The tall fair-haired stranger on the other hand recognised Jemima Shore immediately and followed his own apologies with a quick discreet smile which acknowledged that fact without presuming upon it. It was moreover the smile of a man used, for well over twenty years, to please by his smile; a man used furthermore to pleasing generally, not only women but crowds. Lastly, it was the smile of a man not unused to recognition himself. As a matter of fact, if Handsome Dan Meredith had been wearing a white T-shirt, immaculate white shorts, white socks, white shoes and had been carrying a couple of tennis rackets, Jemima might indeed have recognised him in her turn. But the well-fitting and well-fitted dark blue suit gave her no clues. Besides, Jemima herself was soon utterly absorbed by the portrait before her, as she tried to figure out the differences between the real Van Dyck and "her" copy.

Jemima was oblivious therefore to the intense, level scrutiny which the stranger, confident of his anonymity, now proceeded to focus upon her as she studied the picture. Perhaps that was just as well. There was something just slightly calculating about Dan Lackland's expression. This was nor the purely sexual appraisal of the Merry Monarch, forever lustful, forever held back from consummation by the confines of his heavy gold frame. Lust was certainly not absent from the gaze of the new Lord Lackland: yet it did not seem to be his sole emotion as he inspected Jemima Shore.

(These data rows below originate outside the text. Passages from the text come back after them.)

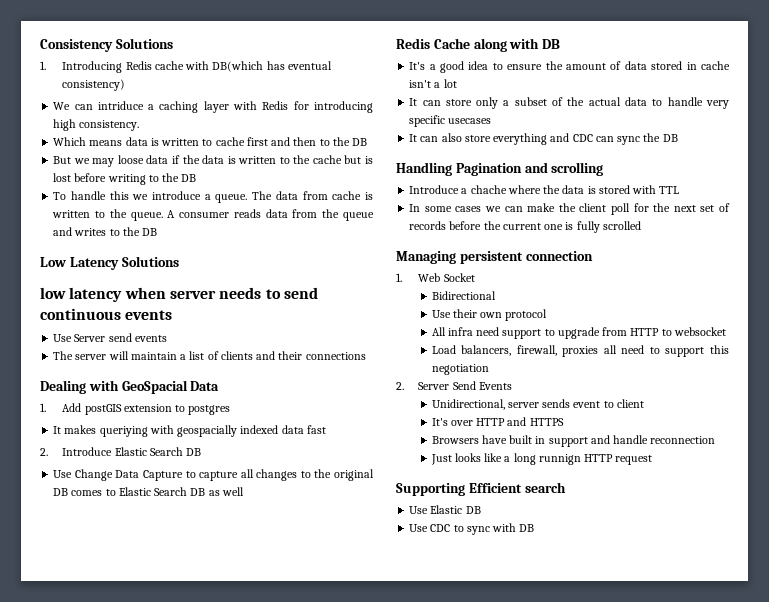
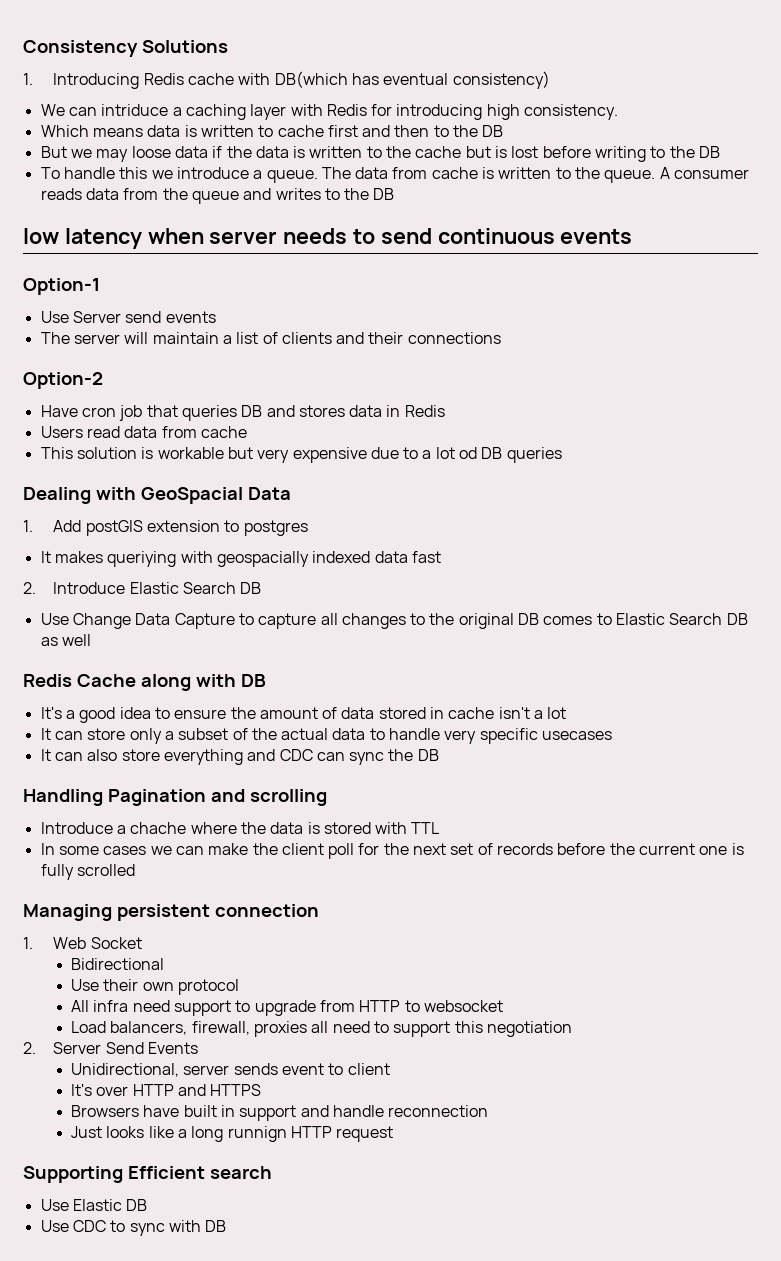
- Low Latency Solutions
+ Option-1
+ Option-2
+ Have cron job that queries DB and stores data in Redis
+ Users read data from cache
+ This solution is workable but very expensive due to a lot od DB queries

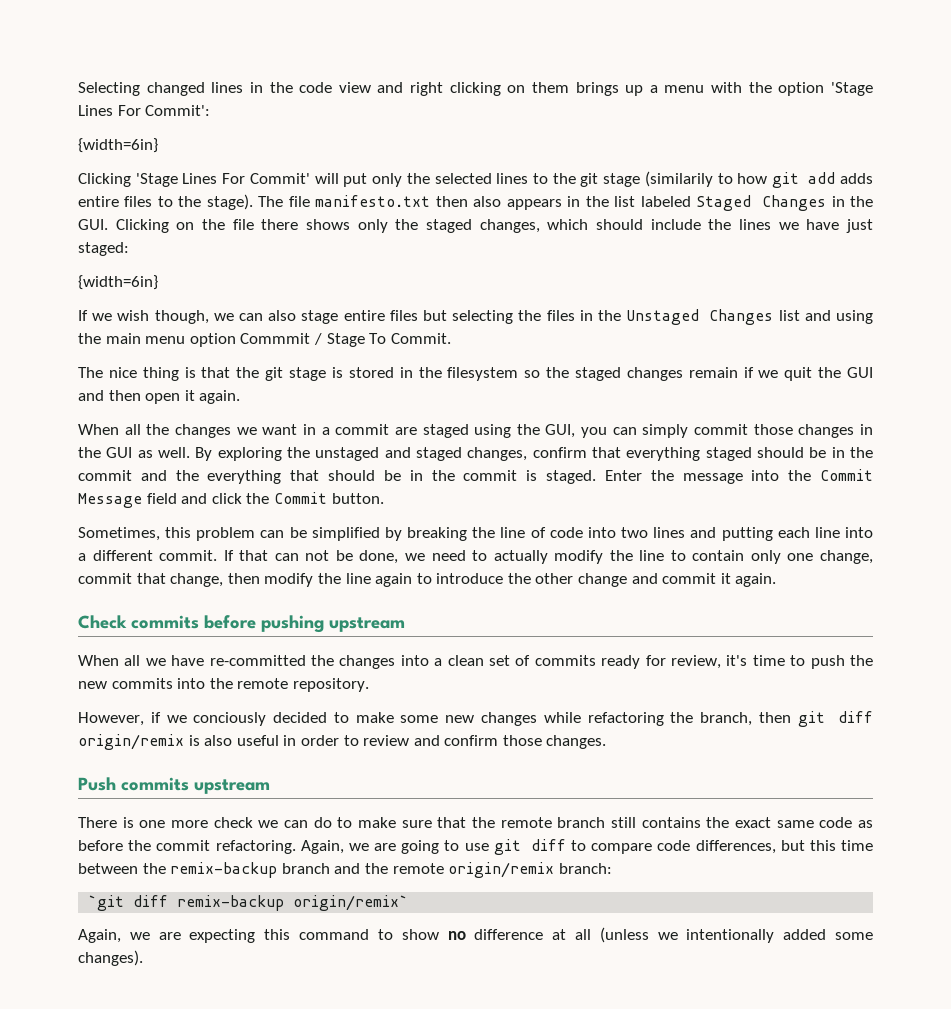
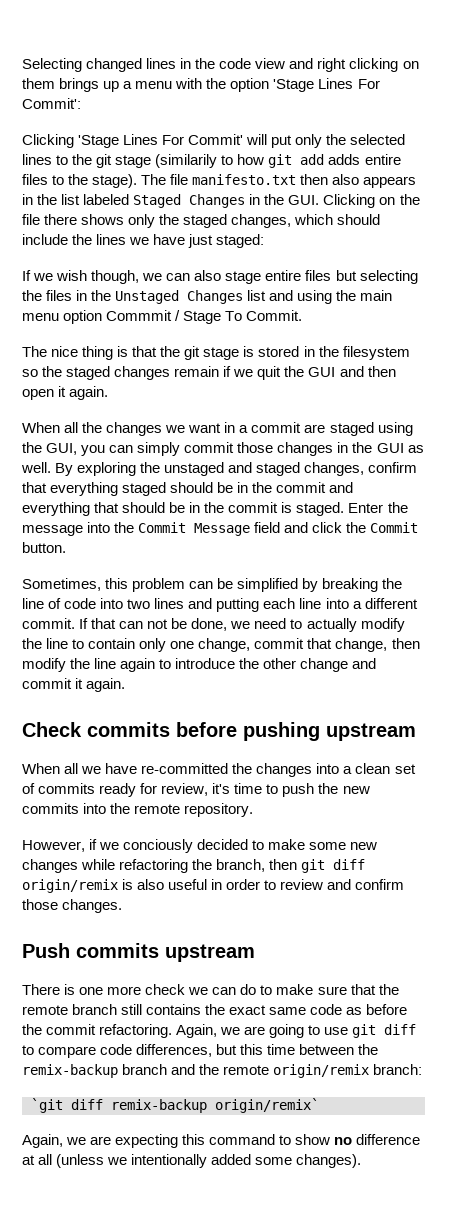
  Selecting changed lines in the code view and right clicking on them brings up a menu with the option 'Stage Lines For Commit':
- {width=6in}
  The file manifesto.txt then also appears in the list labeled Staged Changes in the GUI. Clicking on the file there shows only the staged changes, which should include the lines we have just staged:
- {width=6in}
- By exploring the unstaged and staged changes, confirm that everything staged should be in the commit and the everything that should be in the commit is staged.
+ By exploring the unstaged and staged changes, confirm that everything staged should be in the commit and everything that should be in the commit is staged.

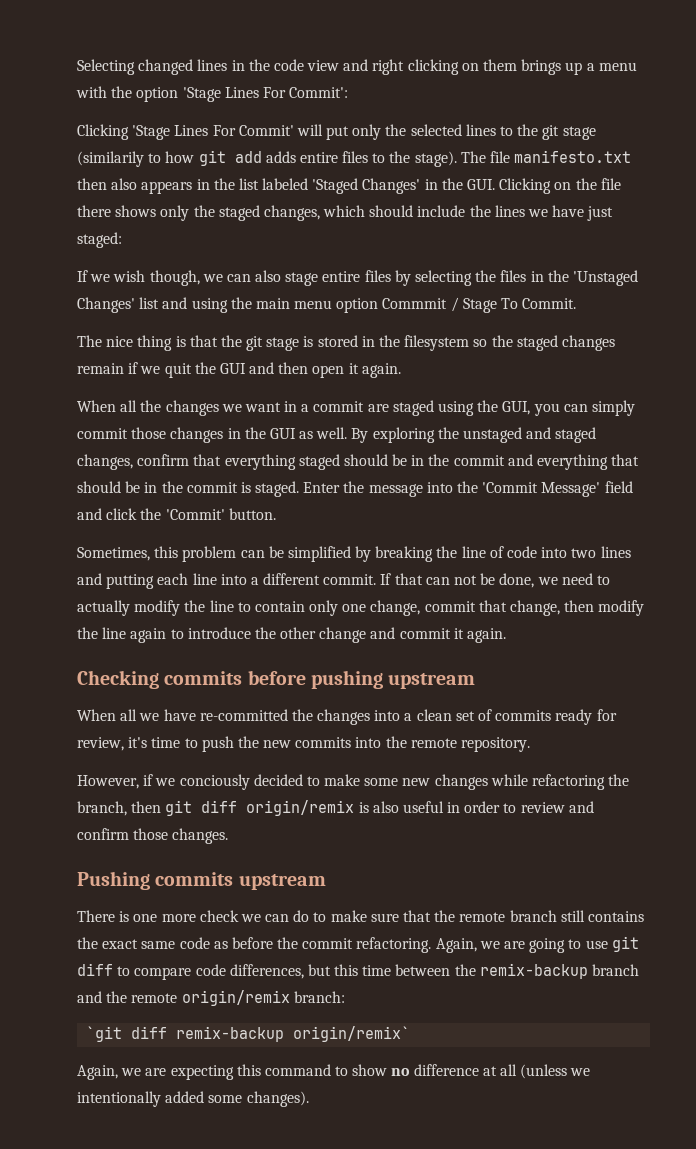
- The file manifesto.txt then also appears in the list labeled Staged Changes in the GUI. Clicking on the file there shows only the staged changes, which should include the lines we have just staged:
+ The file manifesto.txt then also appears in the list labeled 'Staged Changes' in the GUI. Clicking on the file there shows only the staged changes, which should include the lines we have just staged:
- If we wish though, we can also stage entire files but selecting the files in the Unstaged Changes list and using the main menu option Commmit / Stage To Commit.
+ If we wish though, we can also stage entire files by selecting the files in the 'Unstaged Changes' list and using the main menu option Commmit / Stage To Commit.
- Enter the message into the Commit Message field and click the Commit button.
+ Enter the message into the 'Commit Message' field and click the 'Commit' button.
- Check commits before pushing upstream
+ Checking commits before pushing upstream
- Push commits upstream
+ Pushing commits upstream

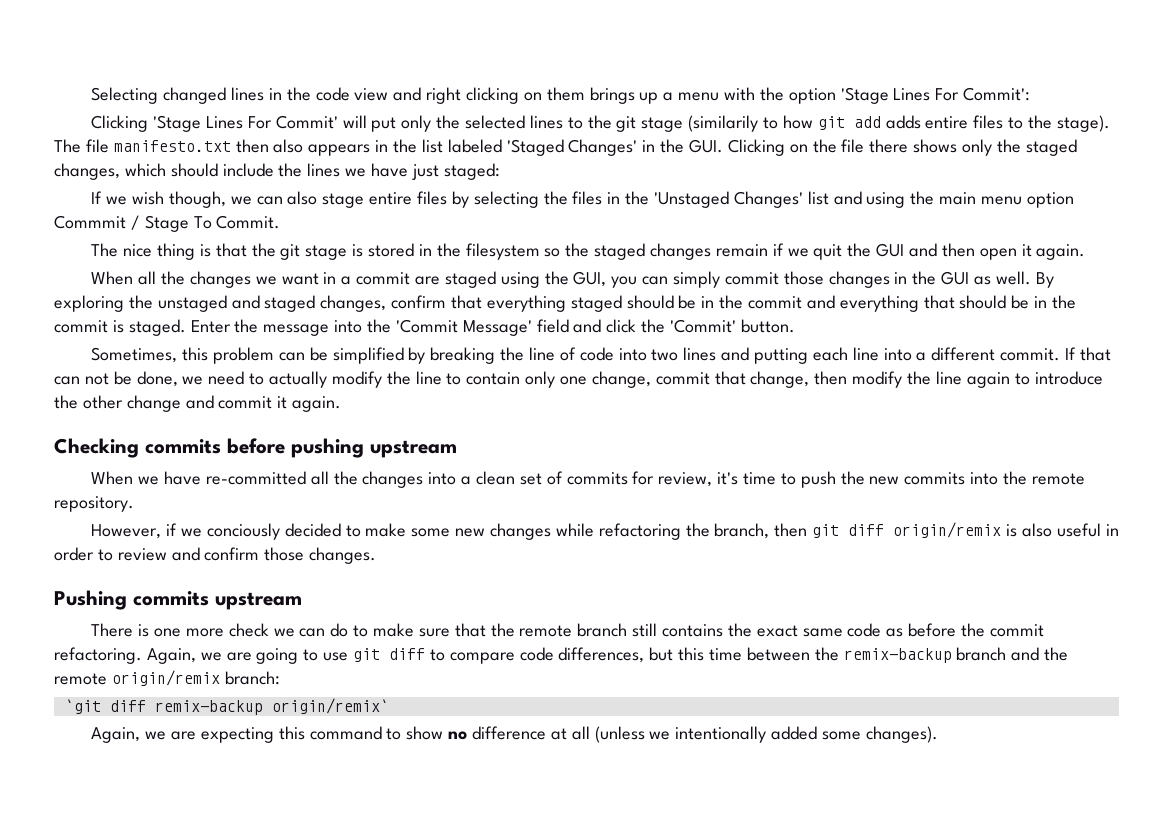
- When all we have re-committed the changes into a clean set of commits ready for review, it's time to push the new commits into the remote repository.
+ When we have re-committed all the changes into a clean set of commits for review, it's time to push the new commits into the remote repository.

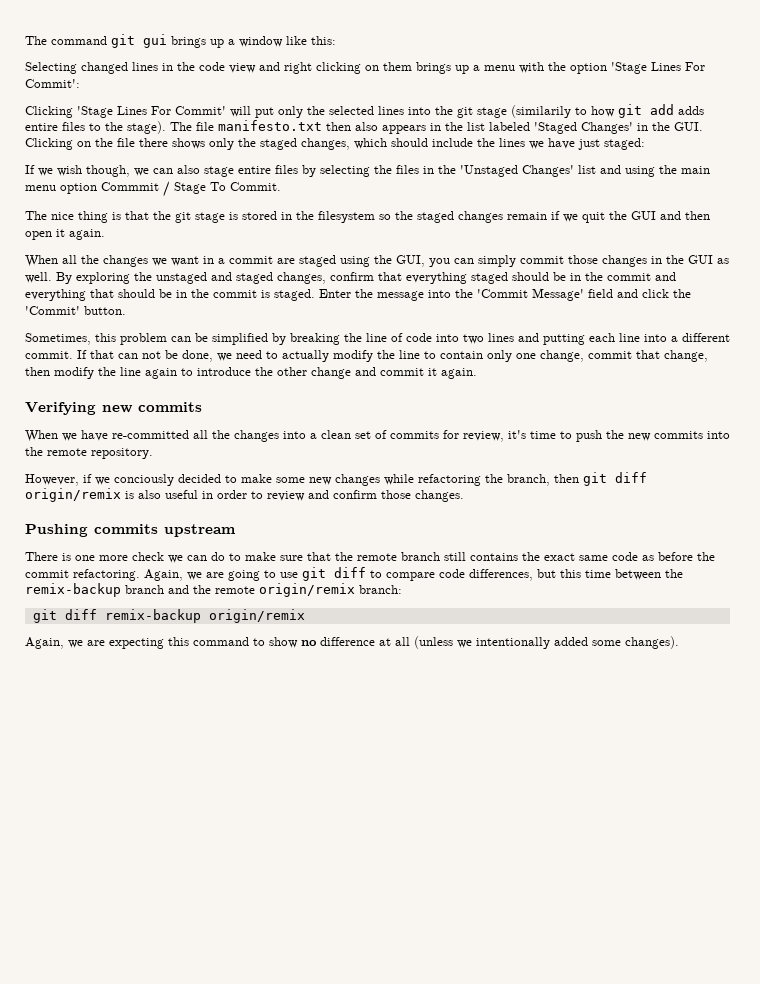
+ The command git gui brings up a window like this:
- Clicking 'Stage Lines For Commit' will put only the selected lines to the git stage (similarily to how git add adds entire files to the stage).
+ Clicking 'Stage Lines For Commit' will put only the selected lines into the git stage (similarily to how git add adds entire files to the stage).
- Checking commits before pushing upstream
+ Verifying new commits
- `git diff remix-backup origin/remix`
+ git diff remix-backup origin/remix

Lord Lackland silently left the gallery. Outside, in St. Martin's Lane, he turned left and marched rapidly in the direction of Wilton's Restaurant in Jennyn Street. To an outsider, he would have looked not so much calculating as abstracted. At Wilton's, the friendly - but not obsequious - greeting at the restaurant, which was the true sign of its excellence, still did not remove the slight frown from his face.

"Her Ladyship is already at the table, m'lord," murmured the head waiter in what was obviously just one variant of a familiar pattern in which Lordships might already be at the table awaiting Ladyships, graces awaiting other graces (both ducal and physical) and so forth and so on.

It was not until Dan Lackland actually reached his destined table in an alcove that he relaxed. And then the imposing woman sitting there, striking in a red Chanel suit which set off her glowing red-black hair and smooth olive skin, had to command him to do so.

"Darling boy, you smile when you see me," said his vis-a-vis - surely a few years older than Dan Lackland himself? "Don't forget." There was something not entirely maternal about the admonition.

"An odd coincidence," he said. "That's all." And he did give the lady opposite the kind of boyish, apologetic smile which she presumably had in mind. "You know I'm working on the Lackland Court Problem. And I've had this approach . . ."He leant forward.

Back at the gallery, however, Jemima Shore was not smiling either, she too appeared abstracted. For some reason her thoughts had suddenly turned away from the portrait itself to the ghost of Decimus Lackland; the bizarre, even horrifying story she had recently been told.

Already her imagination was beginning to play upon the story. In spite of herself, she could not help fleshing it out in television terms, a drama, an investigation. In her mind's eye, Jemima saw Decimus in his lace-decked armour, bidding farewell to his wife. It was a farewell which had of course been anticipated in another celebrated poem: "I could not love thee dear so much"—no, that was Lovelace and Althea. "I could not love thy kiss"—And then, long before television, Victorian painters had loved to illustrate the scene: the handsome Cavalier bending from his tall black horse towards his fainting wife with her similarly downcast eyes and her neat little rosebud mouth.

Jemima had an idea that one painter—Frith perhaps? No, someone later, Millais?—had done two pictures of Decimus and Olivia entitled respectively
Their First Kiss
and
Their Last Kiss
. The first picture had shown a similarly modest, highly Victorian-looking maiden seated on a rustic bench under a vast sheltering tree. The handsome Cavalier had his lace matched on this occasion by plum-coloured civilian velvet instead of armour, as he launched himself towards the shrinking Olivia, plumed hat in hand.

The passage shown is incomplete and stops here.